Утюжок был молодой, синеглазый. Одно время старался не пить, по утрам умывался под колонкой и подрезал бороду клином.
На базаре он считался мудрец. Истины разговаривал, как уважительно говорили о нем другие инвалиды и побирушки, обитатели базара. Он не был похож на них, крикливых, бесстыдных, выставляющих свои гноилища на снисхождение. Он не просил, но редко кто проходил мимо, не дав ему медяков или не покормив его.
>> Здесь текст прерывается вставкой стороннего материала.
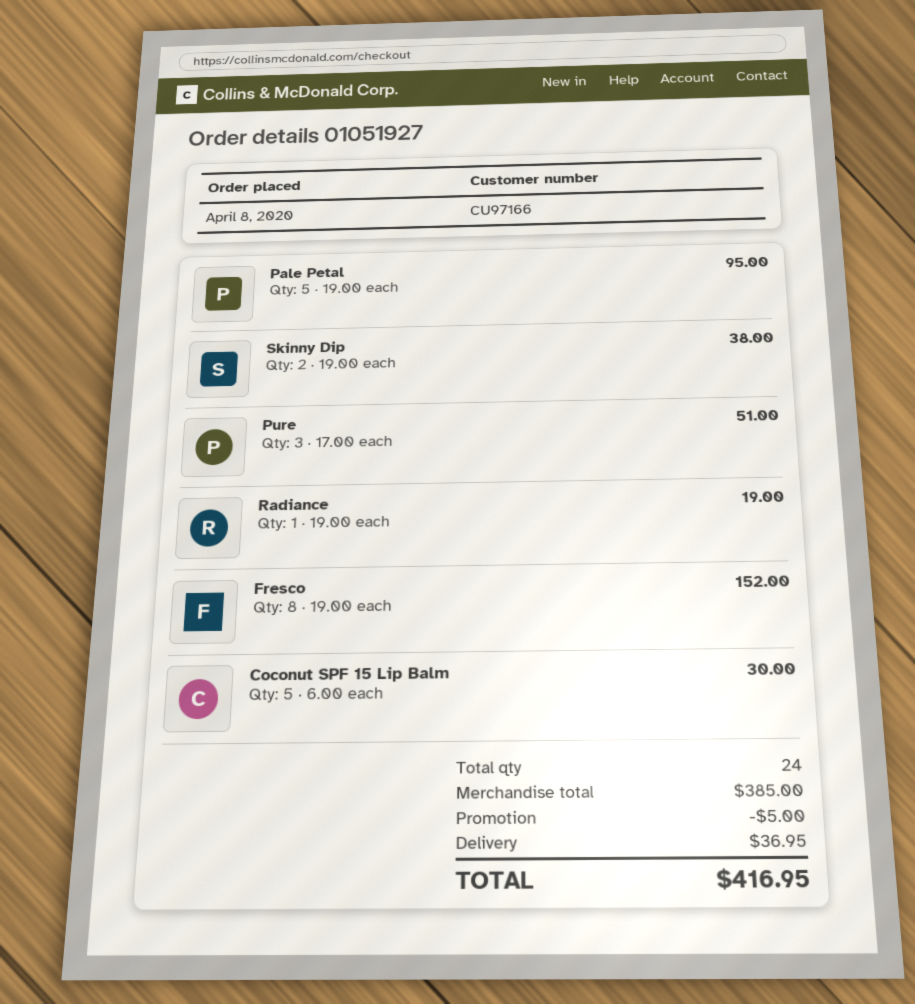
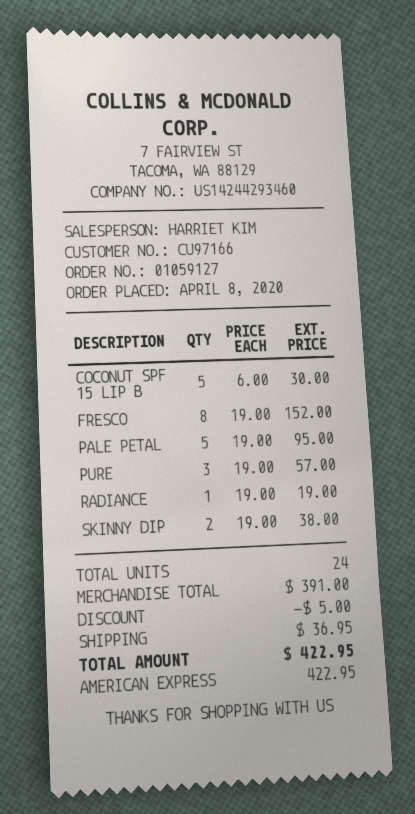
order number: 01051927 -> 01059127
Pure: 3 x 17.00 = 51.00 -> 3 x 19.00 = 57.00
subtotal: 385.00 -> 391.00
total: 416.95 -> 422.95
Он и ел достойно, откусывал маленькими кусочками.
По вечерам, когда базарный шум стихал, он облокачивался на фонарный столб и читал обрывки газет и две замусоленные книжки, которые держал в котомке за плечами. С котомкой он обращался ловко, закидывал за плечи одним движением.
Но со временем Утюжок тоже втянулся пить. Спьяну начинал плакать, кричать «убейте меня», хватать за ноги торговцев, пытаясь выхватить узкий нож, который узбеки обычно носили за голенищем сапога. Один раз успел, вытащил ножик, порезался неуклюже. Его помыли, перевязали. Русская бабка стала увещевать его: грех, Бог жизнь дал, Бог и возьмет. Он рассмеялся и укатил в тень.